The architectural highlight of the new Museo del Violino in Cremona: the auditorium. Photo © MDV
Right in the heart of strings
by Martina Metzner
Sep 22, 2013
Hours of practicing, the smell of resin, and an unpleasant screeching noise: that is how I remember my brief foray into the world of the violin. I was young, far too impatient, and the experiment only lasted a year. But the opening of the “Museo del Violino” in Cremona gave me another opportunity to discover this fine instrument, which I now associate with the names of “David Garett” and “Nigel Kennedy.” The “inaugurazione” was swarming with journalists who had flocked to this small northern Italian town, mainly “experts in the field”. They all seemed to know one another, and amongst their excited chatter I found myself a little lost. For me, the main thing was not the violins. I was there for the architecture of the palazzo, and to find out how it had come to be converted into a museum.
A huge violin case
I found my place more easily at the press conference. The violin museum is not only for specialists but for everyone, even children. And it’s by no means a co-incidence that it has opened in Cremona. The town is the birth and work place of Antonio Stradivari, and is now known worldwide for its wealth of violin makers, of which there are around 150. Funding for the museum came largely from the “Fondazione Arvedi Buschini”, headed by Italian steel tycoon Giovanni Arvedi, and the so-called “Friends of Stradivari”, a network of enthusiasts who had built up a collection of instruments from Stradivari’s workshop. Director of the “Museo del Violino (MDV), Virginia Villa describes how the project began in 2009, and was not complete until the day of the press conference itself, the final violin having arrived just that morning.
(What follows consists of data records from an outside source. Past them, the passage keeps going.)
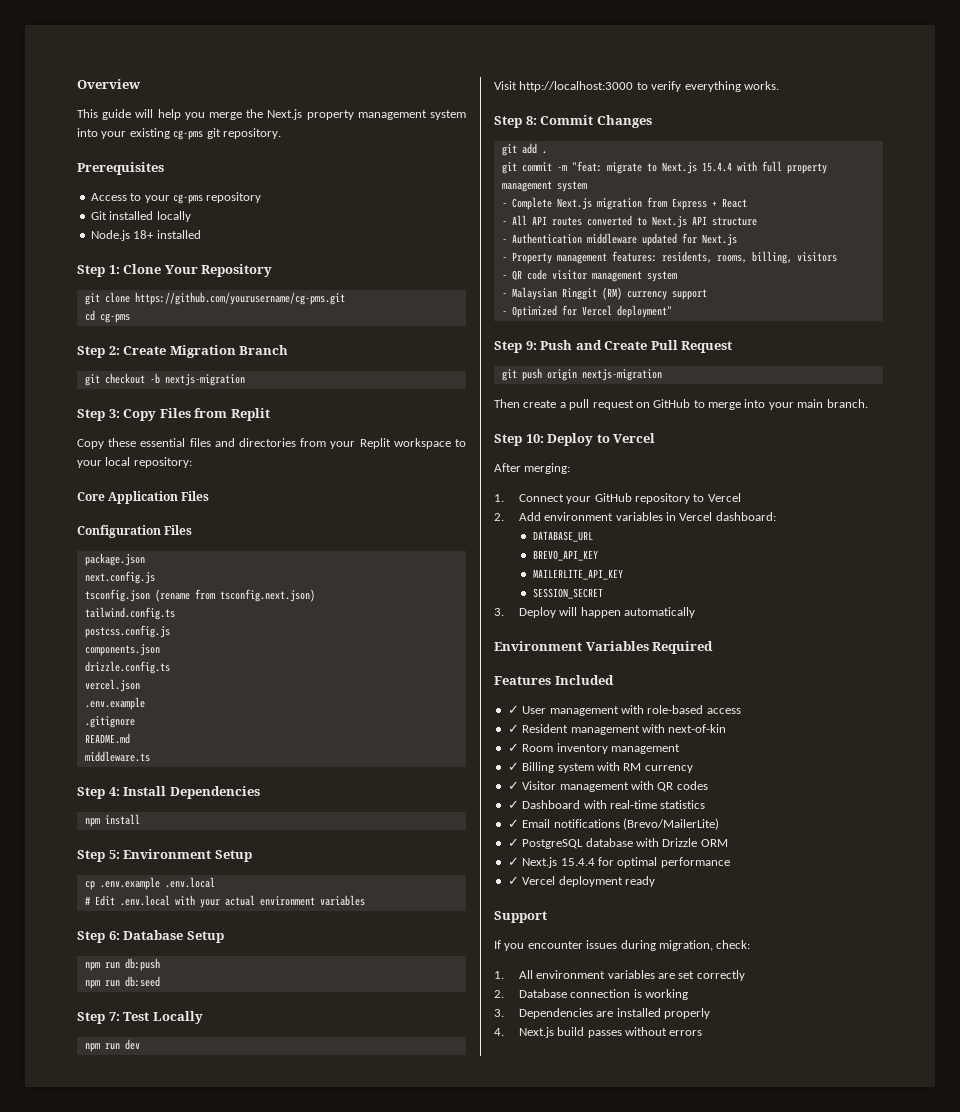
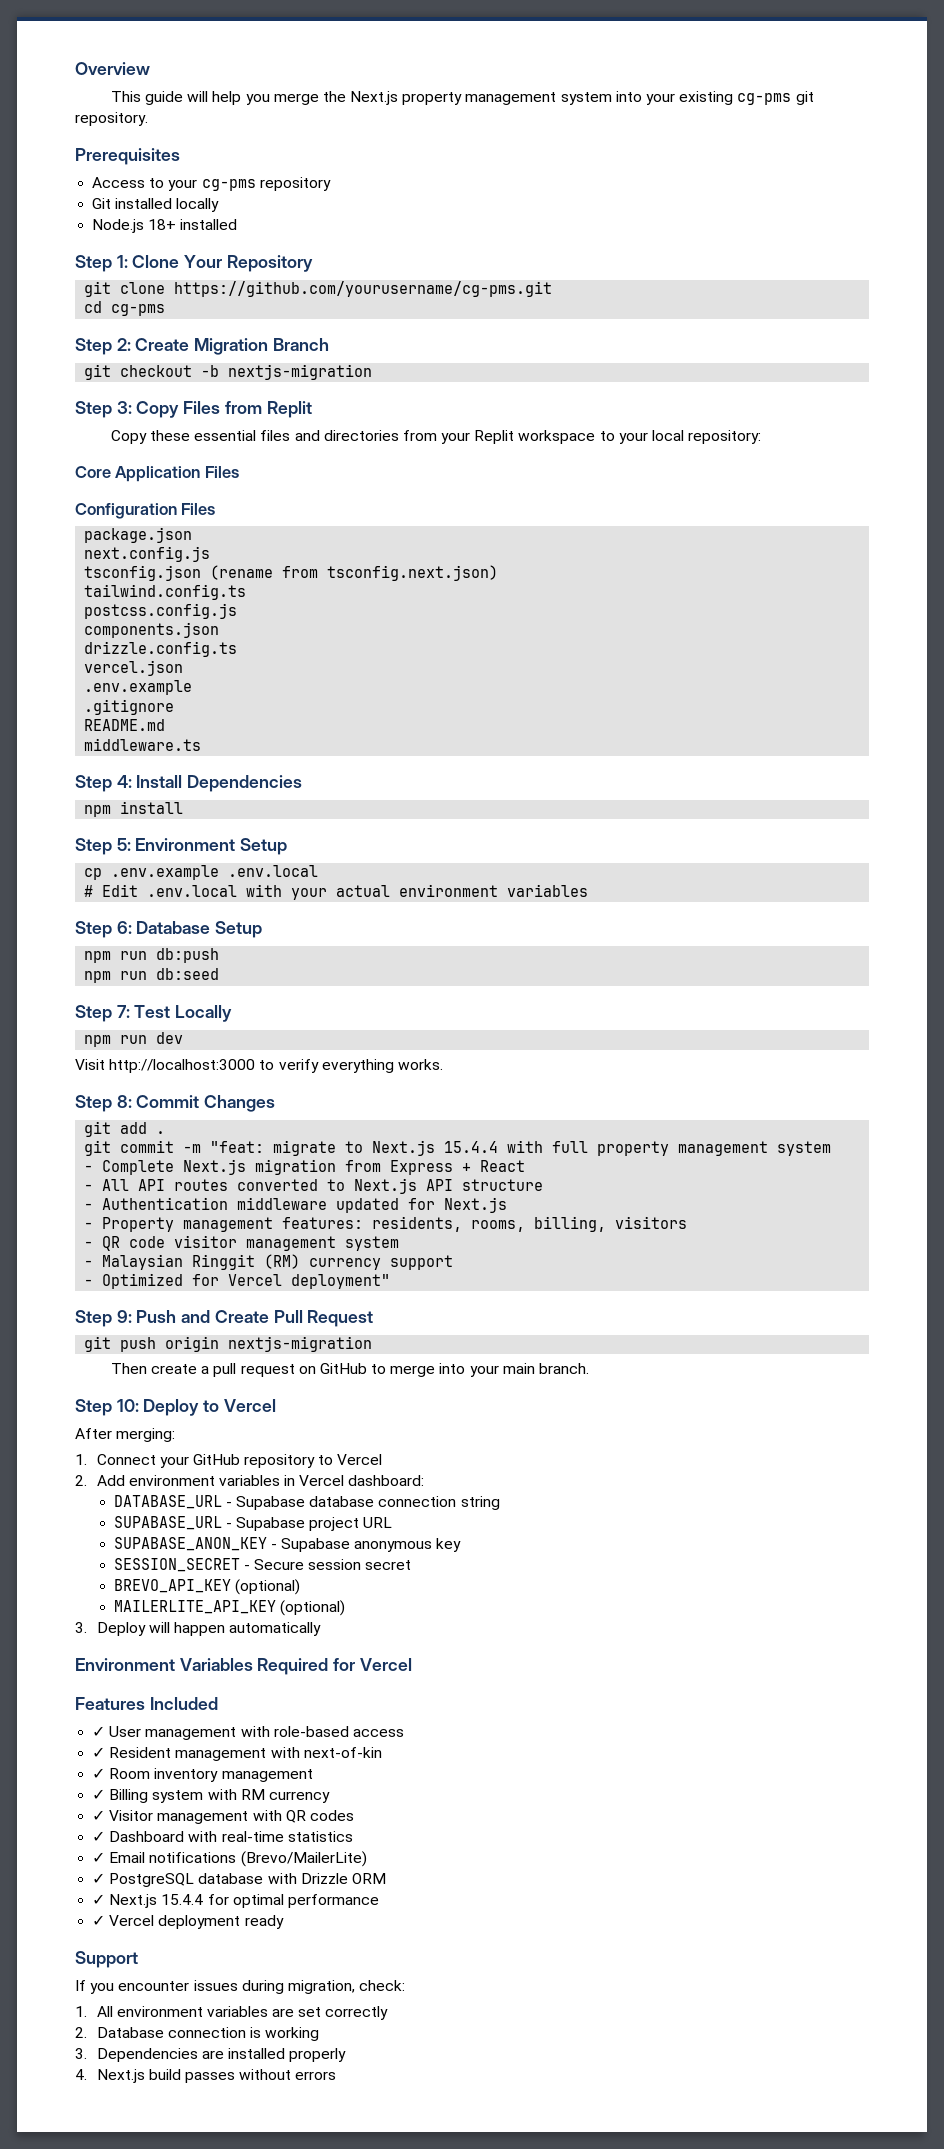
- DATABASE_URL
+ DATABASE_URL - Supabase database connection string
+ SUPABASE_URL - Supabase project URL
+ SUPABASE_ANON_KEY - Supabase anonymous key
+ SESSION_SECRET - Secure session secret
- BREVO_API_KEY
+ BREVO_API_KEY (optional)
- MAILERLITE_API_KEY
- SESSION_SECRET
+ MAILERLITE_API_KEY (optional)
- Environment Variables Required
+ Environment Variables Required for Vercel

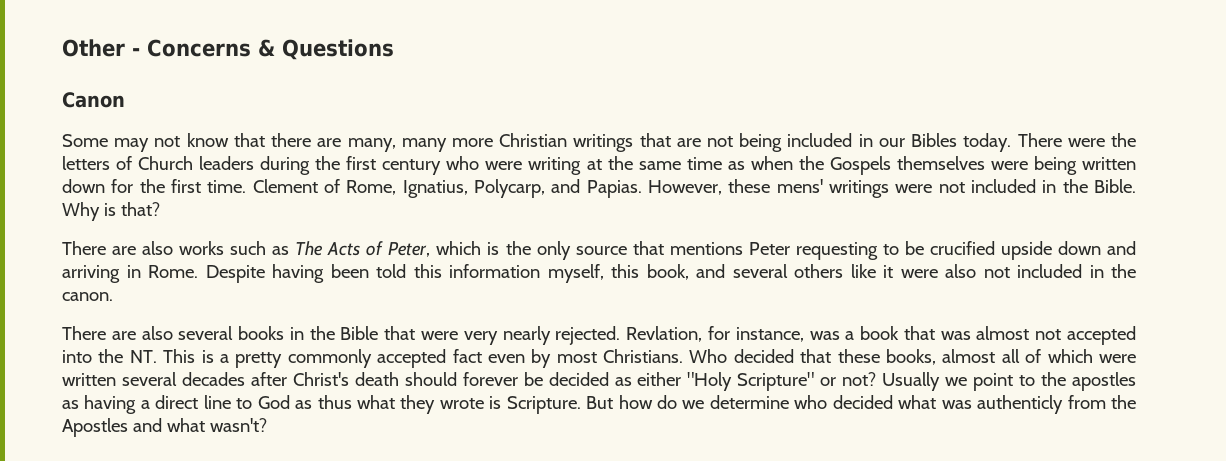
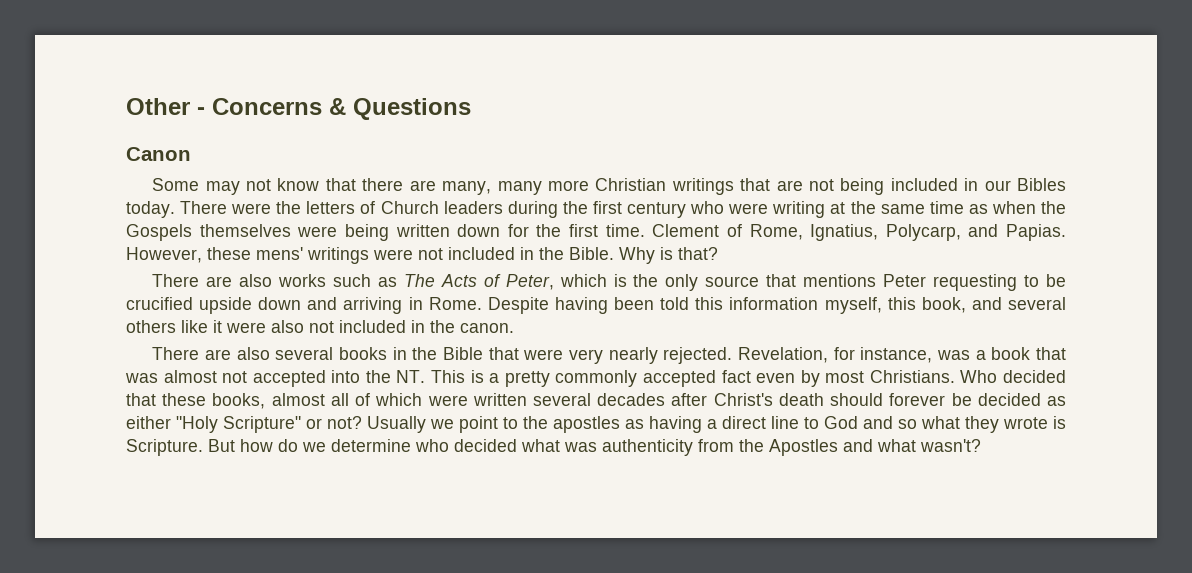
- Revlation, for instance, was a book that was almost not accepted into the NT. This is a pretty commonly accepted fact even by most Christians.
+ Revelation, for instance, was a book that was almost not accepted into the NT. This is a pretty commonly accepted fact even by most Christians.
- Usually we point to the apostles as having a direct line to God as thus what they wrote is Scripture.
+ Usually we point to the apostles as having a direct line to God and so what they wrote is Scripture.
- But how do we determine who decided what was authenticly from the Apostles and what wasn't?
+ But how do we determine who decided what was authenticity from the Apostles and what wasn't?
First Cremona, then the world
In small groups we were lead around the exhibition space by Professor Renato Meucci, the museum’s Academic Director. As the tour continued, I found myself increasingly drawn into the fascinating world of the “violin.” I learned that the history of violins began with the viola, and that Cremona was the starting point for the violin’s triumphant march, firstly across Europe, and then the world. Katharina de Medici, I discovered, ordered 20 violinists to come to her at her court house near Paris. And, though we all knew the violins we were seeing to be of extraordinary value, Meucci’s revelation that each, on average, was worth around 10 million euros awed us into silence. Learning as we went, we made our way through the ten museum rooms, in which these precious instruments lay protected in glass cases, set out in unevenly spaced display cabinets. The main cabinet contained 10 violins, all from the hand of Stradivari himself, and were all placed in the “scrigno”, the Italian word for “jewelry chest”. Lined with burgundy velvet, it had the look of a regal coffin. The remaining gallery spaces were light and spacious, with gray marble floors and white walls. A wooden construction, as high as the ceiling, provided a sort of room within a room, drawing attention to the contrast between the extensive halls and the delicate instruments. There was also a huge wooden frame which provided space for temporary exhibitions, and a wooden semi-sphere, which, like a cocoon fallen from heaven, played sound clips from concerts, or showed film documentaries, filling the space immediately with life, and, most importantly, sound. Along with the proximity of so many violin makers, it was these interactive elements of the exhibition that bound it to the building itself; the massive palazzo, now home to all of these delicately crafted violins.
From screen to stage
Particularly impressive were the multimedia presentations, which were found throughout the museum. On large touch screens it was possible to see the Stradivari violin archive, take a virtual tour of the historic Cremona or leaf through old books about traditional violin making. There were even images of violins projected onto the ceiling. Some were more enthusiastic than others: Those who had seen the whole exhibition armed with iPads were first in line, lifting and turning the virtual violins on the screens, but others, myself included, were a little disappointed. It might have been good to have some of the real thing: violin parts, copies of his music, manuals. The exhibition highlight came shortly before the end, and captured the imagination of music aficionados and architecture lovers alike. We were led into the auditorium, where pale maple wood partitions rose out in curves from the central stage, intersecting the rows of seats. Everything in the room felt in motion, light and soft, as though flying. The shapes here were in stark contrast to the symmetrical organization of the room. Whilst sitting there, the soft shapes and warm colors of the wood had a delicious, comforting effect; it felt as though the auditorium were in perfect harmony with its surroundings. Ideal, then, for enjoying the short piece which was played, part of Stradivari’s “la Cremonese”, composed in 1715. Listening to the violin, sound and architecture fused. It was as though one was sitting right next to the violinist, able to hear every texture and shape of his music.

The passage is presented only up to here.